Смерть зовется Энгельхен | страница 4
Вот о чем день и ночь тревожился партизан, вот что он перебирал в памяти, вот что заставляло его в бешенстве ощупывать свои безжизненные ноги. Но к ним должна вернуться жизнь. Она возвращается — и человек вновь обретает силу. Потому что борьба еще не закончена. Потому что фронт проходит сейчас не по прямой и видимой простому глазу линии окопов, воинских построений, географических пунктов, а по часто извилистым, скрытым линиям человеческих душ.
Есть книги, которые читаешь и радуешься — до чего же в них точен глаз художника, до чего играет у него теми своими оттенками слово, как он умен, как владеет мастерством, композицией, образом. Но есть такие книги, прикасаясь к которым вы после первой же страницы обо всем этом забываете. С вами заговорил человек. Заговорил о своем, о жизненном. И вместе с тем о том, что волнует вас. Он так занят выяснением для себя, для всех чего-то самого важного, что и вас подымает волна его беспокойства, его встревоженной совести, его откровенности, его самоотверженного желания во что бы то ни стало оградить сегодняшних людей от испытаний, оградить высоким молом своего собственного жизненного опыта. Он не боится повторений, он забывает о многом таком, чего требует ремесло писателя, и, слушая его, вам тоже не до ярких пятен искусства.

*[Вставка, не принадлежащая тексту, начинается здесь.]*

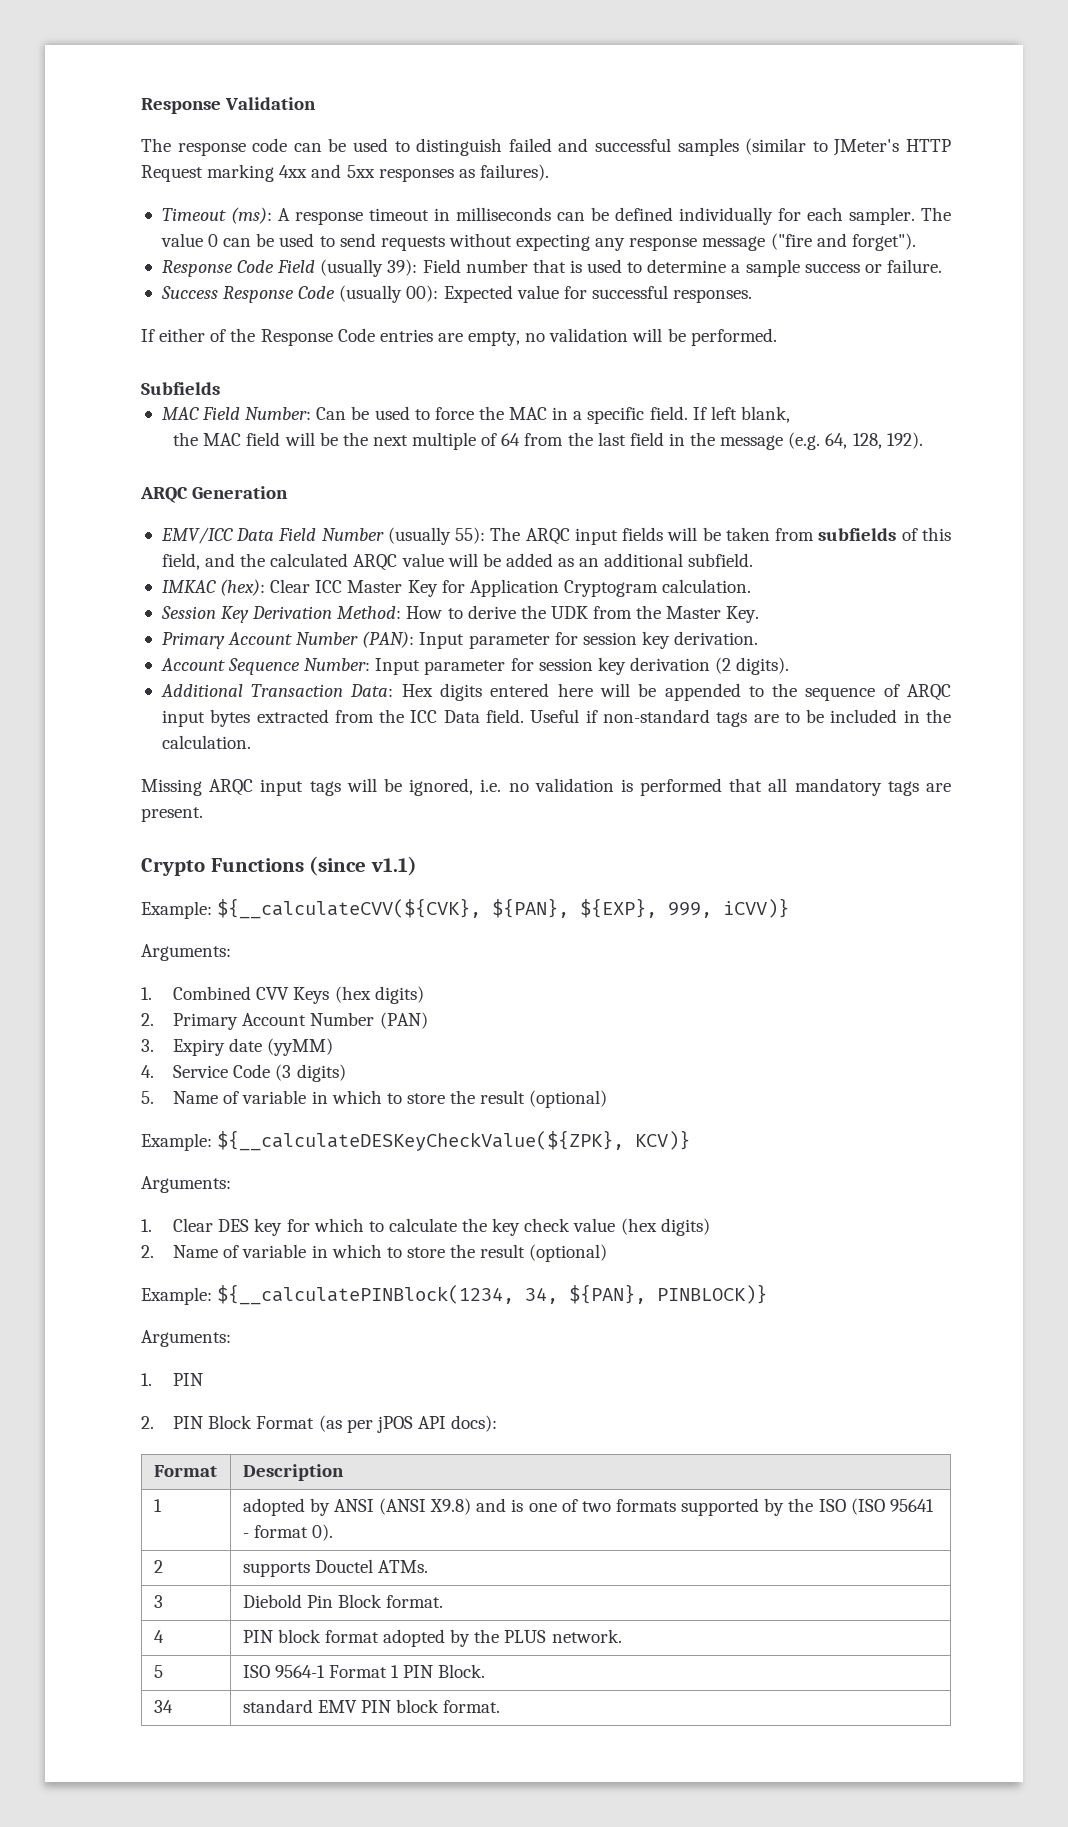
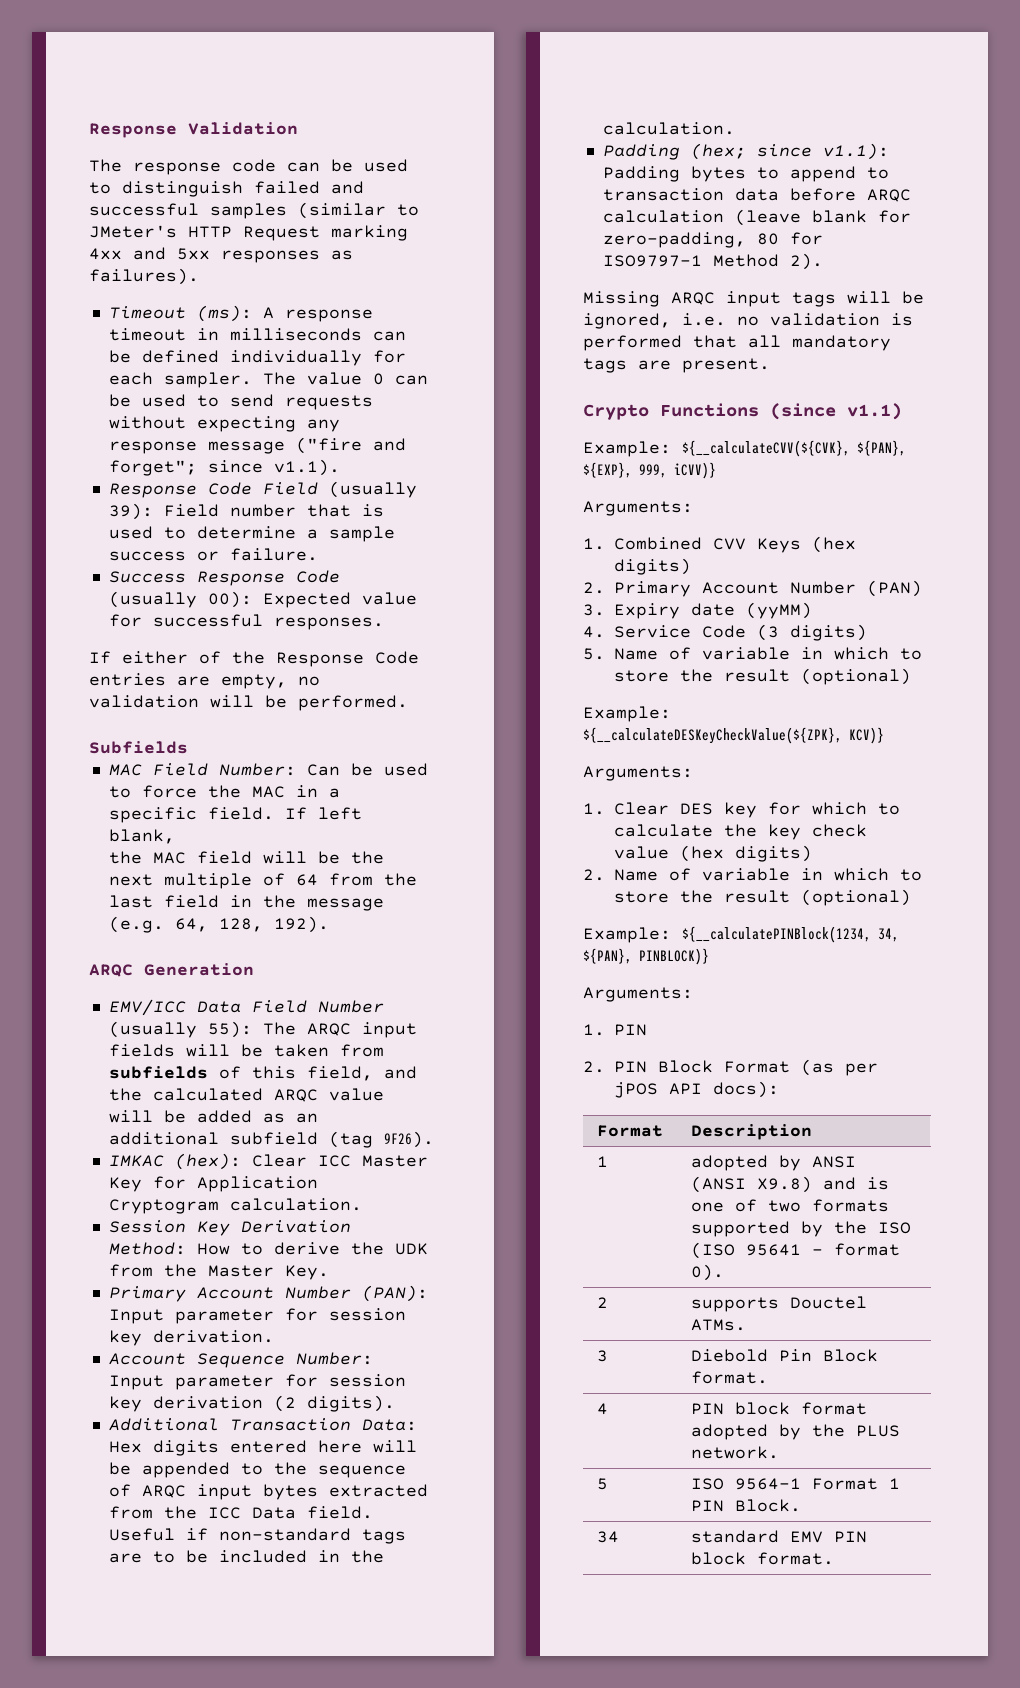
[851,233,916,251] forget"). -> [108,459,340,476] forget"; since v1.1).
[688,553,754,567] subfield. -> [229,1131,434,1148] subfield (tag 9F26).
(251, 742) none -> [602,143,889,160] [602,166,889,182] [602,188,911,202] [602,209,911,226] [602,232,823,248] [602,253,823,270] // Padding (hex; since v1.1): Padding bytes to append to transaction data before ARQC calculation (leave blank for zero-padding, 80 for ISO9797-1 Method 2).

…Строгий водитель лихо идет на подъем. Не глянув на указатель дорог, он уверенно сворачивает на ту из них, что ведет через самый живописный изгиб гор. Они отливают сейчас на солнце всеми оттенками зелени, золота, багрянца. Строгий водитель снова кивает на развилок перевала: «Вон там проходил наш отряд…» И я отчетливо представляю себе, как шагают между деревьями по откосу, как прислушиваются к каждому шороху снизу, сверху измученные люди. И среди них — сам Ладислав Мнячко, юный еще, наверное, озорной, без этой седины в глазах. Представляю себе командира отряда, резковатого и справедливого русского парня Николая. Его разорвало на глазах у писателя. Представляю ужас парнишки-соратника, который по доверчивости душевной оказался виновником гибели собственного отца, подпольщика-антифашиста. Представляю себе молодую красивую женщину, пробирающуюся в отряд: она любила, ее любили, и ей пришлось дать сжечь в себе все дорогое, все чистое, чтобы могли расти, греться на солнце, не бояться огня фашистских пожарищ вот эти энергичные города, заводские поселки, села. Их здесь в Словакии густо нанизали на бетонные нити убегающих из-под колес машины дорог. А в них — люди.